▶ _What is needed_: Reproduce only the lines of the material below that start at the line containing "payment method: cash -> gift card" and stop at the line containing "shipping: none -> 27.50". Keep both end lines.

::: Supplied records :::

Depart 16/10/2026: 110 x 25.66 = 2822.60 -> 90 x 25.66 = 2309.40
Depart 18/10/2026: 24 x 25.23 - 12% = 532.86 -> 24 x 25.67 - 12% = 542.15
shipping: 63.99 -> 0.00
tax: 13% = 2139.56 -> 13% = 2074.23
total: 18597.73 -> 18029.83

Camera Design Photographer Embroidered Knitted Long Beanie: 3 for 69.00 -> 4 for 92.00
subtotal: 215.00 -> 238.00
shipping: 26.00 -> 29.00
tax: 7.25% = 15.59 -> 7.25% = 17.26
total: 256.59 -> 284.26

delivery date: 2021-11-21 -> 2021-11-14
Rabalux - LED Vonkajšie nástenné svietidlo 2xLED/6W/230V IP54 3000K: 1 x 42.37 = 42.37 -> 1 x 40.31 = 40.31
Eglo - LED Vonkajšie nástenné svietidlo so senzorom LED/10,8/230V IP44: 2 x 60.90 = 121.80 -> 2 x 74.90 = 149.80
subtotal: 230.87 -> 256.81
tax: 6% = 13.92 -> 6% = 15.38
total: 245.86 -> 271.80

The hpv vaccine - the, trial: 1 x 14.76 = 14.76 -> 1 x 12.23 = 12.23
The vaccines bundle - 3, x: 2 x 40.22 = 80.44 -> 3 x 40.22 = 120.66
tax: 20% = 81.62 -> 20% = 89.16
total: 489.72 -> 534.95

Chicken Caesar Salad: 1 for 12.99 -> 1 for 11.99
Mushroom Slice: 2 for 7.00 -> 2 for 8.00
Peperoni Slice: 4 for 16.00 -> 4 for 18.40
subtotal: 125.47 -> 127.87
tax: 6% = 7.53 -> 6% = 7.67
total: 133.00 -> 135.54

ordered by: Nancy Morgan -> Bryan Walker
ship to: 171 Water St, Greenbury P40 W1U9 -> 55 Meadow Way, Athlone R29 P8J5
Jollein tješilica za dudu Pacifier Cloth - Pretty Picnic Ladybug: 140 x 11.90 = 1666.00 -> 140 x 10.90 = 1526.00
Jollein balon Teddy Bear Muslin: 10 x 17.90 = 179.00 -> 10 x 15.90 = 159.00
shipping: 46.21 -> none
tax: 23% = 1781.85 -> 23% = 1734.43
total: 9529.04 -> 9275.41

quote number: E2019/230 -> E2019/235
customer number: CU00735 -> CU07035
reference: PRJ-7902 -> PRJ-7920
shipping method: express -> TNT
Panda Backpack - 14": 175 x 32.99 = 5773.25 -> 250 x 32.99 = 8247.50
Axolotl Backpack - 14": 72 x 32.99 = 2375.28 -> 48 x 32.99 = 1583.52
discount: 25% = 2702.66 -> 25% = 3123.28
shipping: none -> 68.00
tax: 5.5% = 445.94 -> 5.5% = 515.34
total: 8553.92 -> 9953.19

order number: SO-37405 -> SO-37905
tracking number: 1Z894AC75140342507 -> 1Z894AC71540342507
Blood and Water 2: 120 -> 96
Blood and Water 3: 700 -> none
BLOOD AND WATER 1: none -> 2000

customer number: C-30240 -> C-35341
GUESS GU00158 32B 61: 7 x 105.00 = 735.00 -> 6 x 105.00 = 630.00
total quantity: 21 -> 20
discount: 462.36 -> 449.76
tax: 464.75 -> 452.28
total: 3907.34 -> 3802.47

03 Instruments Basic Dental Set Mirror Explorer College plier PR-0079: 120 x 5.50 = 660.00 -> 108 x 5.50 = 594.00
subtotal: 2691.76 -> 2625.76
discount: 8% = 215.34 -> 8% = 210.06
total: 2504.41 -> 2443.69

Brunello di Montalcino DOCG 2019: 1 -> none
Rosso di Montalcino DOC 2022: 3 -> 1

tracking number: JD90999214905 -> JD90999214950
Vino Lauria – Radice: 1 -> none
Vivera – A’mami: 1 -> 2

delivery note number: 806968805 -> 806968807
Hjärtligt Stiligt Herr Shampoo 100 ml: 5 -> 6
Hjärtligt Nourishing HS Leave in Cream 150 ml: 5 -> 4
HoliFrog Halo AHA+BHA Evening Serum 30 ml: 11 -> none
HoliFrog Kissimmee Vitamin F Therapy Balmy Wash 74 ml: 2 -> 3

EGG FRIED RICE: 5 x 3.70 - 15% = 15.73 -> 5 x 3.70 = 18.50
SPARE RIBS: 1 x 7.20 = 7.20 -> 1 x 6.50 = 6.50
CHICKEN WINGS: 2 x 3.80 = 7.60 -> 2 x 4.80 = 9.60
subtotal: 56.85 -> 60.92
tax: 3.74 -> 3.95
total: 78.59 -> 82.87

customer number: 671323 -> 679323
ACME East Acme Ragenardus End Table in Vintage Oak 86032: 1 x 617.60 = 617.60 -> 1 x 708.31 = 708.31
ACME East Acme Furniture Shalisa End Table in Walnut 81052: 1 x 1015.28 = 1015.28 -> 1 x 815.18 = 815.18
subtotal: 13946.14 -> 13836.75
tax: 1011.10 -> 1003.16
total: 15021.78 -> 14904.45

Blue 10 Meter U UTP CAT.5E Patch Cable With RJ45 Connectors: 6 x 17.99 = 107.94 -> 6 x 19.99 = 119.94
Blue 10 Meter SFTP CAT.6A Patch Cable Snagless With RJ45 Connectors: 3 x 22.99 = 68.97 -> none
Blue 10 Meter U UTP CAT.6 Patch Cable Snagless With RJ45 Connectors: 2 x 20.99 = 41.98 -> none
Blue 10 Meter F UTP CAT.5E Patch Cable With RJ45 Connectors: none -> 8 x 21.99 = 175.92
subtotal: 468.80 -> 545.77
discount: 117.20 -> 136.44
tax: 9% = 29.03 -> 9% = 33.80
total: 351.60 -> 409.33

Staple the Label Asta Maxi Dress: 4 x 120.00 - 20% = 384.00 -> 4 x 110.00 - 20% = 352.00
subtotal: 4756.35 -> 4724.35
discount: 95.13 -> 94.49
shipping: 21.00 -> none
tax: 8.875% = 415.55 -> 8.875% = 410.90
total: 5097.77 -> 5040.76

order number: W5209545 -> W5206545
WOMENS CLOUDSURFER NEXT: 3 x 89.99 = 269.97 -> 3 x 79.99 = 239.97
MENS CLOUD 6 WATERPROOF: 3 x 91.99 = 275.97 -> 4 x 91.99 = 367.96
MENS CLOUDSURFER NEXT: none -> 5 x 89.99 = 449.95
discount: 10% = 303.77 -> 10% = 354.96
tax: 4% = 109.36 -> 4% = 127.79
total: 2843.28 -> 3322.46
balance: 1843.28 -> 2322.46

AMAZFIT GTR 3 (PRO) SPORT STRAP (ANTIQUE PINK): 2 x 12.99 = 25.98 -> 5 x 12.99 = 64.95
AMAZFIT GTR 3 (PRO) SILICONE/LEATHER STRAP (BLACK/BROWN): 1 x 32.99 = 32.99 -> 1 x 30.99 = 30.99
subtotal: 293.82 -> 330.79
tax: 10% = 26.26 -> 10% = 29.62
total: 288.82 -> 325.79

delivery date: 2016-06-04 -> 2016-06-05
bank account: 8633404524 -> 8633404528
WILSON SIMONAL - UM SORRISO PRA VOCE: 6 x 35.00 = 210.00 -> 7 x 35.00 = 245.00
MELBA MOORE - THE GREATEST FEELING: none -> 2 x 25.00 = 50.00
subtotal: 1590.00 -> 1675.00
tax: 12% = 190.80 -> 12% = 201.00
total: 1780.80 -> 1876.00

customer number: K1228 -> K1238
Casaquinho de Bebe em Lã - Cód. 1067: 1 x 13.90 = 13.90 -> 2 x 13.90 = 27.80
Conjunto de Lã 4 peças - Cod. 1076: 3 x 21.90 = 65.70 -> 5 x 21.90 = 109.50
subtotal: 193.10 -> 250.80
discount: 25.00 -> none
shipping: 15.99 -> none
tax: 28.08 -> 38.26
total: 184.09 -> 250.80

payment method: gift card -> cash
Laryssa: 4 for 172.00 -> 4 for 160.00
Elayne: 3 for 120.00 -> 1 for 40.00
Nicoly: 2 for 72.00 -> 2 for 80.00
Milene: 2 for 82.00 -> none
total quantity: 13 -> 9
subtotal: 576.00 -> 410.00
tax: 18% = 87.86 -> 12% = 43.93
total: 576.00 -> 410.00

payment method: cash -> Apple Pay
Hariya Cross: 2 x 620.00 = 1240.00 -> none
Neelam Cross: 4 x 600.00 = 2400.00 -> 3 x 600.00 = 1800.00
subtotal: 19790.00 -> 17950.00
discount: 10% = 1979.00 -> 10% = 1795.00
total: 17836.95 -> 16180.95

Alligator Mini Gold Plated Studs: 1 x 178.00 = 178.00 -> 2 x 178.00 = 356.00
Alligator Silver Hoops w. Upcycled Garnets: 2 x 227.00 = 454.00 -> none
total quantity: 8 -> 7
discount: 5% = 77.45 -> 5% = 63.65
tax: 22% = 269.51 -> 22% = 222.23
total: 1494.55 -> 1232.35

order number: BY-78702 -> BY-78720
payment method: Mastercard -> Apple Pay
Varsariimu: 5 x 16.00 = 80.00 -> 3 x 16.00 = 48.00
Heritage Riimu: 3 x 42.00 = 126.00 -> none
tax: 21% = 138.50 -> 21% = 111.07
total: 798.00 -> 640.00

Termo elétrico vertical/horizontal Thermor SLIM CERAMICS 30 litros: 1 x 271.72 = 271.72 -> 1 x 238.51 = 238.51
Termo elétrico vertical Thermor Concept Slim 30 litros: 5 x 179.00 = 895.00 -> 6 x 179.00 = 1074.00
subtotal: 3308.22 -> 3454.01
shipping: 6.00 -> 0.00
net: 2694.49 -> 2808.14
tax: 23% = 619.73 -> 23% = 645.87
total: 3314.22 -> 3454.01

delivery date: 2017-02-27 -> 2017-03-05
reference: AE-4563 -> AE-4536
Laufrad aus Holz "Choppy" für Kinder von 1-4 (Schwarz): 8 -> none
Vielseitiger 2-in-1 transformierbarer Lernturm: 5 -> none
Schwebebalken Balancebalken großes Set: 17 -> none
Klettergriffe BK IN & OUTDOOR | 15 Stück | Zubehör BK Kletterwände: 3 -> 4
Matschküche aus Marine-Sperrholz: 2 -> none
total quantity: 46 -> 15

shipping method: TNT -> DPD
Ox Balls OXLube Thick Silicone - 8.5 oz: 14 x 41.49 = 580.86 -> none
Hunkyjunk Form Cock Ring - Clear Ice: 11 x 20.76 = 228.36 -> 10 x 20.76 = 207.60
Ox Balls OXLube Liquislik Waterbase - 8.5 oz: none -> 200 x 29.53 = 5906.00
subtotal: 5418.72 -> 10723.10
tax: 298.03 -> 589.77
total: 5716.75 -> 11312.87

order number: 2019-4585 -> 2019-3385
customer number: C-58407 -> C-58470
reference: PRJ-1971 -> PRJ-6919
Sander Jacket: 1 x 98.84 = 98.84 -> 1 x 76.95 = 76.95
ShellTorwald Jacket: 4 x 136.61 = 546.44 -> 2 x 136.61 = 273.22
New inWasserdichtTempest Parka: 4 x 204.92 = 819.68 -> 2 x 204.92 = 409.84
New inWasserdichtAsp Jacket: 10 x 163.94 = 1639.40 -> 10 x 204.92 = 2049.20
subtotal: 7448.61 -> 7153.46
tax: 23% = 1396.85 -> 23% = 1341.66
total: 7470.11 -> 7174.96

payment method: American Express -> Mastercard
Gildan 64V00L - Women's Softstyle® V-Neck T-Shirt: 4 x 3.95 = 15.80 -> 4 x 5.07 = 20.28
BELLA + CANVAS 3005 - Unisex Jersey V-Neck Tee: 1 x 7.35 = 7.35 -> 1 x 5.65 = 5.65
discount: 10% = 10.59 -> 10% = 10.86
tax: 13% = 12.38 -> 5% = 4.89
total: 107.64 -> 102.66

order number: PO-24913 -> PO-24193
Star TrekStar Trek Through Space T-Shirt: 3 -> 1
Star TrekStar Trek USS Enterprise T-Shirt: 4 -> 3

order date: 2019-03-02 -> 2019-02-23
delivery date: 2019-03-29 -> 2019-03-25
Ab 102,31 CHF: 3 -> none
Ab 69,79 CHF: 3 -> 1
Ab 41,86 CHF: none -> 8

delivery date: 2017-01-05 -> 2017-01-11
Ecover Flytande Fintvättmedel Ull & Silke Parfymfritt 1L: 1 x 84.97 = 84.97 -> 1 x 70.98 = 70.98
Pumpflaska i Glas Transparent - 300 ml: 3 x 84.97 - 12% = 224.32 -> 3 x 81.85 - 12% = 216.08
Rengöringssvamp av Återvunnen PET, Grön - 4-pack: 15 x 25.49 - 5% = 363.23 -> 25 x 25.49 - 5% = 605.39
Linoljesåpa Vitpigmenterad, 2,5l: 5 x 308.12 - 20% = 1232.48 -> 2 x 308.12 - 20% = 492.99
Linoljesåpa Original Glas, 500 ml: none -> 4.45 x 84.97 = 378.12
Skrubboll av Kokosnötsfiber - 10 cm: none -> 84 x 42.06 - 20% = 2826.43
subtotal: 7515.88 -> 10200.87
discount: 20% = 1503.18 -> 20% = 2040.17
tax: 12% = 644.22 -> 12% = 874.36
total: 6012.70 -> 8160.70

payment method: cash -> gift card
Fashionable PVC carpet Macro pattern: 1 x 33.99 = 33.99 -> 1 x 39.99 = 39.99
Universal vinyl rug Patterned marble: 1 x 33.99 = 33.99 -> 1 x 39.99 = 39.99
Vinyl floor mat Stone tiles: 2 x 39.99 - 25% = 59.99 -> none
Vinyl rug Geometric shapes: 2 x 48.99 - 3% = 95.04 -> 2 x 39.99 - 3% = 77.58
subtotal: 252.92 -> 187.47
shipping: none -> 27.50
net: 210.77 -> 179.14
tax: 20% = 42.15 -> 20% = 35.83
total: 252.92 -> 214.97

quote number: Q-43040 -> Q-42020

:::

▶ _Solved exercise_:
payment method: cash -> gift card
Fashionable PVC carpet Macro pattern: 1 x 33.99 = 33.99 -> 1 x 39.99 = 39.99
Universal vinyl rug Patterned marble: 1 x 33.99 = 33.99 -> 1 x 39.99 = 39.99
Vinyl floor mat Stone tiles: 2 x 39.99 - 25% = 59.99 -> none
Vinyl rug Geometric shapes: 2 x 48.99 - 3% = 95.04 -> 2 x 39.99 - 3% = 77.58
subtotal: 252.92 -> 187.47
shipping: none -> 27.50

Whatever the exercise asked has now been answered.